TORONTO - There's a reason cop procedurals are a staple on prime-time television, says veteran small screen star Chi McBride.
"People like them," McBride says simply.
The former "House" and "Boston Public" co-star is unapologetic in describing his new show "Golden Boy" as your basic cop drama, with a villain-of-the-week story structure.
"We're going to have to catch somebody (every week) but what really drives the show is the characters and the relationships," he added during a promotional stop in Toronto last spring.
"What these people are like when they're not at work and how their work intertwines with their personal lives and how their relationships and the alliances that they form and the bridges that get burned, how it all configures into the life story. And just basically the human condition as it applies to someone who is in law enforcement."

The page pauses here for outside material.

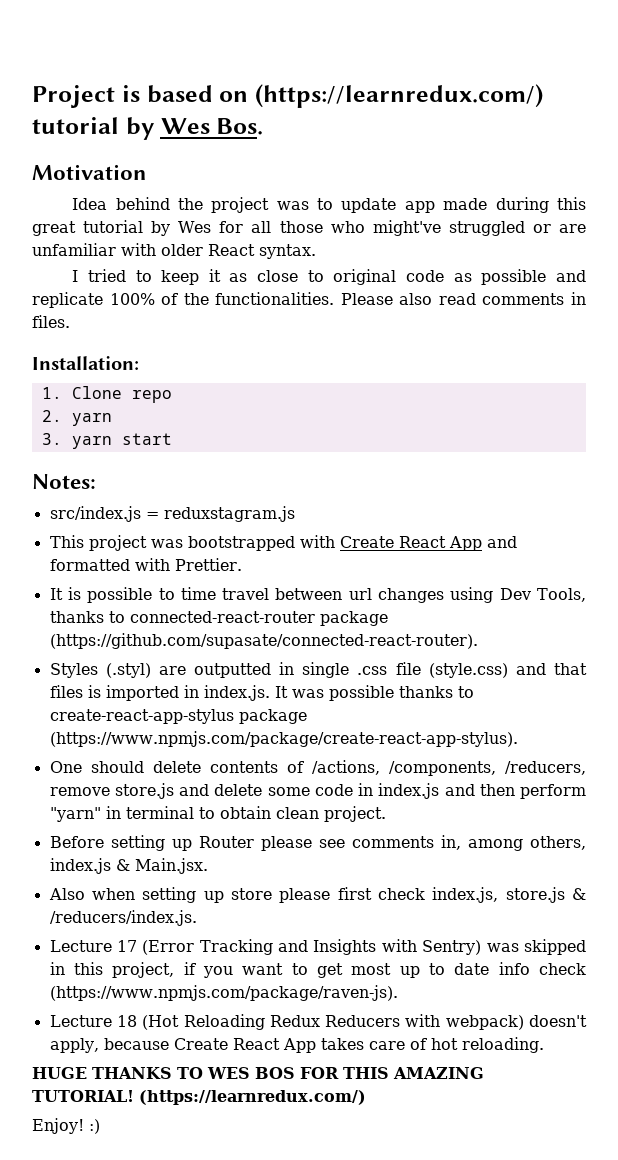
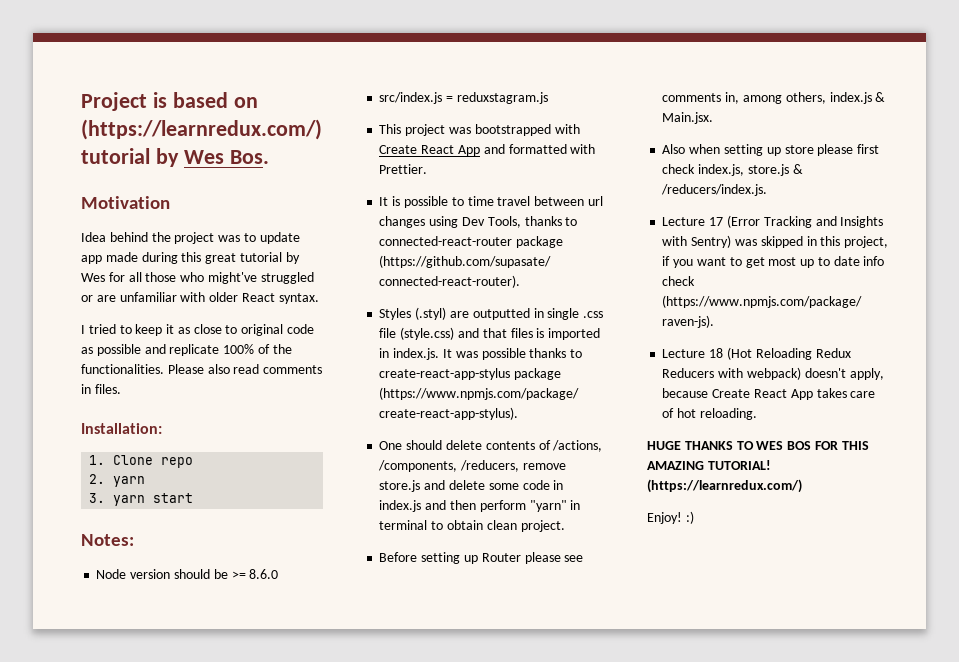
+ Node version should be >= 8.6.0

McBride plays weathered New York police Det. Don Owen, a 23-year vet on the brink of retirement.
He's partnered with young buck Walter William Clark, Jr., a 27-year-old hotshot and former street kid who is promoted to homicide after just three years walking the beat.
We learn early on that Clark, played by Brit actor Theo James, eventually climbs the ranks all the way to the commissioner's office. At 34, he becomes the youngest man ever to claim the chair.
Clark's story is told largely through flashback, with his youthful exploits book-ended by current-day scenes of an older, wiser Clark reflecting on mistakes and hinting at storylines yet to come.
"There are certain things I expected when I started out. But getting here was a long road," the older Clark says in the pilot, revealing a barely noticeable limp as he paces his office and takes questions from a reporter.
"It's been a quick ride but it cost you: friends, colleagues, people who were closest to you," replies the reporter, played by Richard Kind.
The youthful Clark appears confident, brash and brazenly ambitious. Whether he gives in to his darker impulses appears to be at the heart of a broader morality tale.
"You tell me, Commissioner: You a master politician or just a savvy cop?" says Kind's unnamed interrogator.
Meanwhile, the flashback format suggests lots of room to introduce plot teasers while adding nuance to the crime-of-the-week segments but McBride dismisses there's any such strategy at play.
He says he was simply drawn in by a solid script.
"I thought it was very well-written, the characters are very well-drawn," he says.
"Whenever there's an opportunity for me to be on a show like that or to be involved with material that I really like then I choose to be involved in it."
"Golden Boy" starts Tuesday on CTV and CBS.